Provisions have been set up for obligations from share-based compensation programs. These share-based compensation programs with cash settlement are aligned not only with target achievement based on key performance indicators, but above all also with the long-term performance of Merck shares. Certain executives and employees could be eligible to receive a certain number of virtual shares – Merck Share Units (MSUs) – at the end of a three-year performance cycle. The number of MSUs that could be received depends on the total value defined for the respective person and the average closing price of Merck shares in Xetra® trading during the last 60 trading days prior to January 1 of the respective fiscal year (reference price). In order for members of top management to receive payment, they must personally own an investment in Merck shares dependent on their respective fixed annual compensation. When the three-year performance cycle ends, the number of MSUs to then be granted is determined based on the development of two key performance indicators (KPIs). These are on the one hand the performance of the Merck share price compared to the performance of the DAX® with a weighting of 70%, and on the other hand the development of the EBITDA pre margin during the performance cycle as a pro portion of a defined target value with a weighting of 30%. Depending on the development of the KPIs, at the end of the respective performance cycle the eligible participants are granted between 0% and 150% of the MSUs they could be eligible to receive.
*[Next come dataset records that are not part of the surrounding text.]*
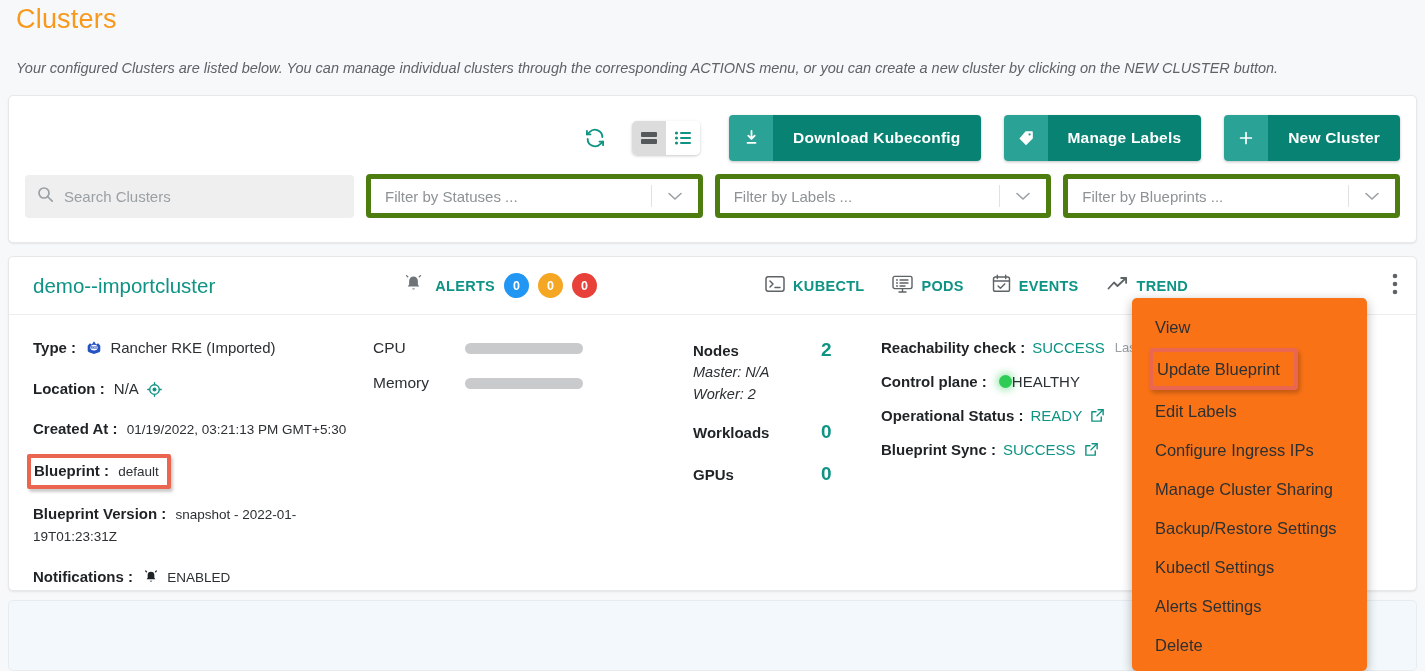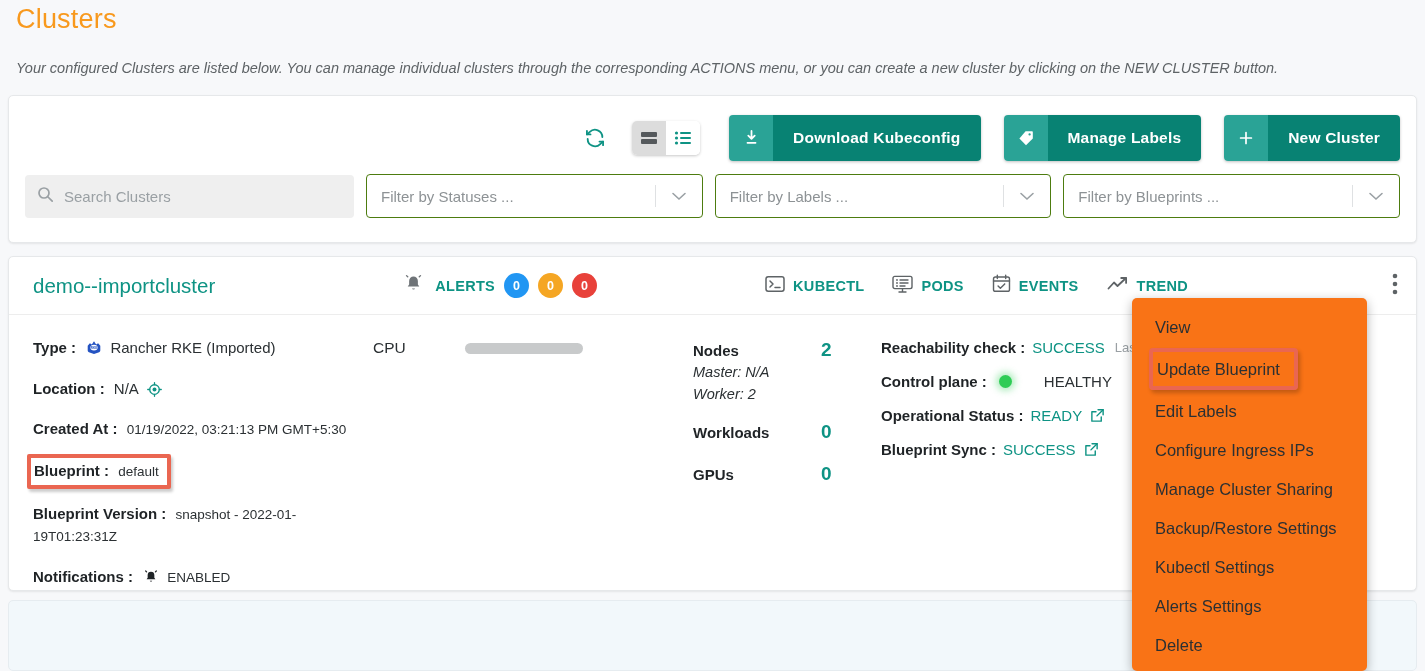"Filter by Statuses ..." .select { border: 1px solid #4d7c0f -> 5px solid #4d7c0f }
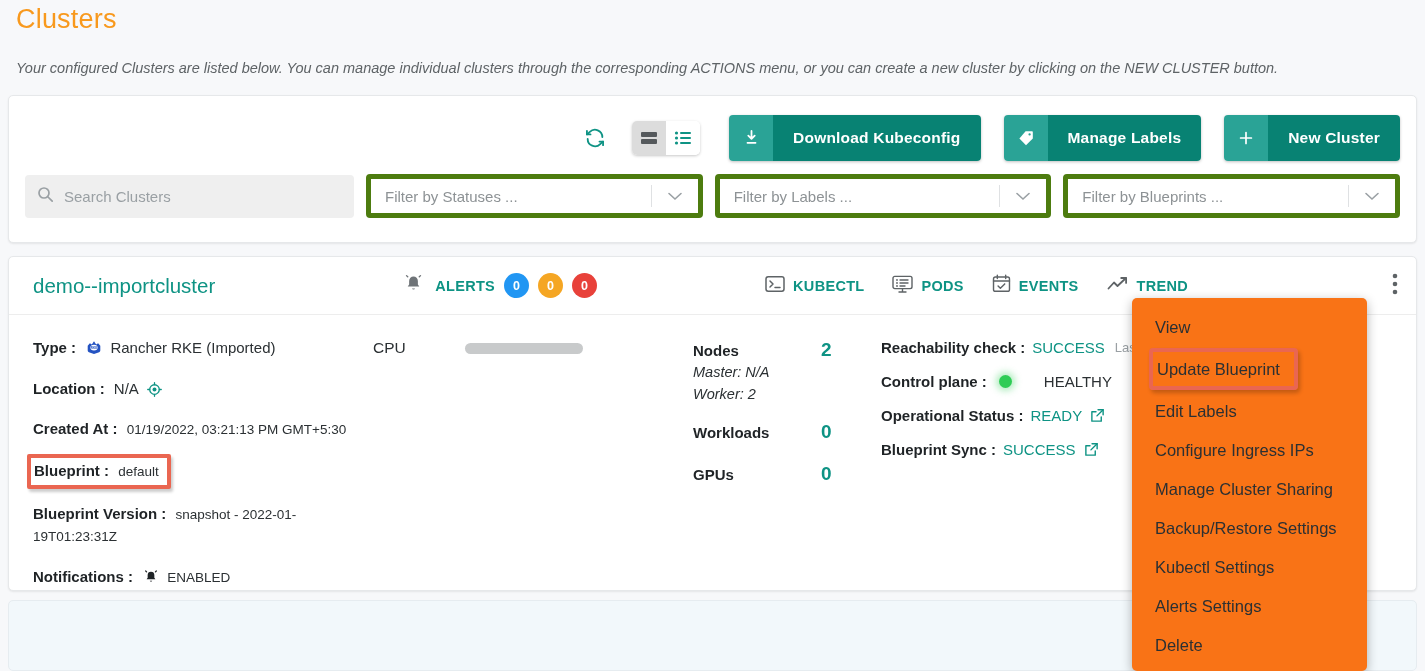"Memory" div.usage-row { html: none -> <div> <span>Memory</span> <span> <span></span> </span> </div> }
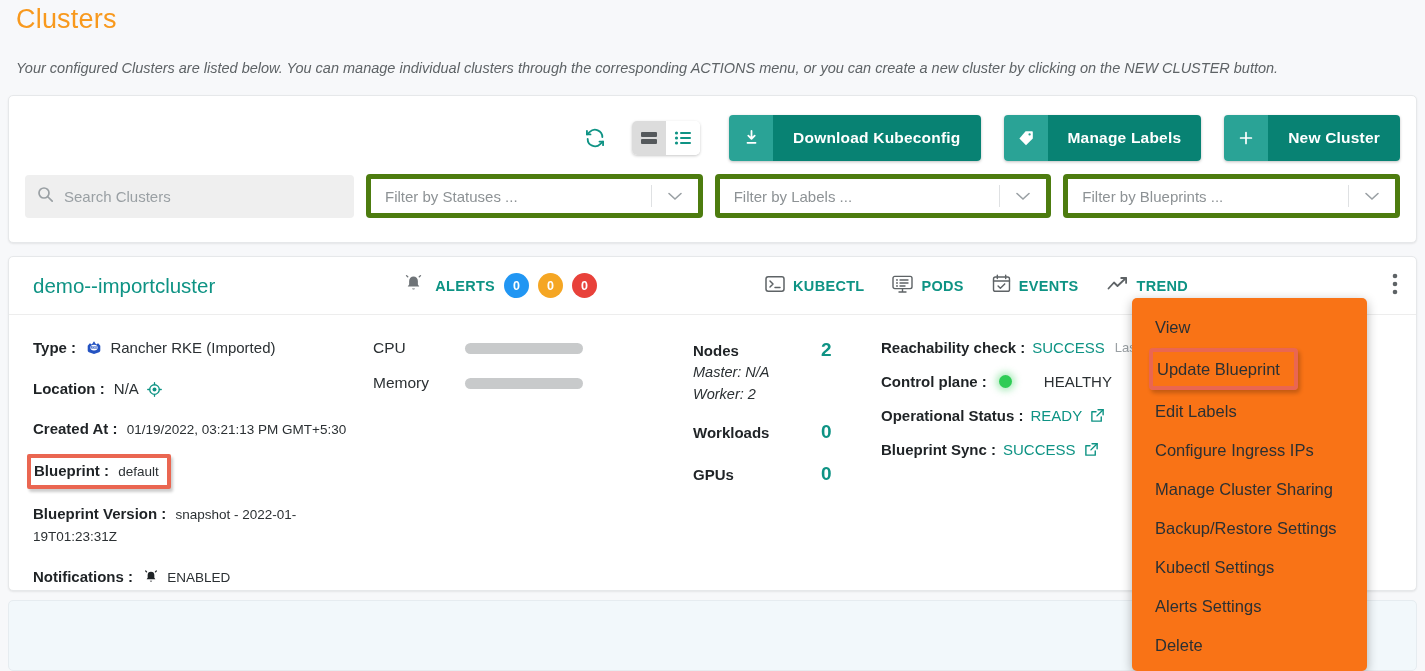"HEALTHY" .st-plain { margin-left: 32px -> 0 }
Based on the MSUs granted, the eligible participants receive a cash payment at a specified point in time in the year after the three-year performance cycle has ended. The value of a granted MSU, which is relevant for payment, corresponds to the average closing price of Merck shares in Xetra® trading during the last 60 trading days prior to January 1 after the performance cycle. The payment amount is limited to three times the reference price. The fair value of the obligations is recalculated on each balance sheet date using a Monte Carlo simulation based on the previously described KPIs. The expected volatilities are based on the implicit volatility of Merck shares and the DAX® in accordance with the remaining term of the respective tranche. The dividend payments incorporated into the valuation model orient towards medium-term dividend expectations.
The Executive Board members have their own Long-Term Incentive Plan, the conditions of which largely correspond to the Long-Term Incentive Plan described here. A description of the plan for the Executive Board can be found in the compensation report, which is part of the Statement on Corporate Governance.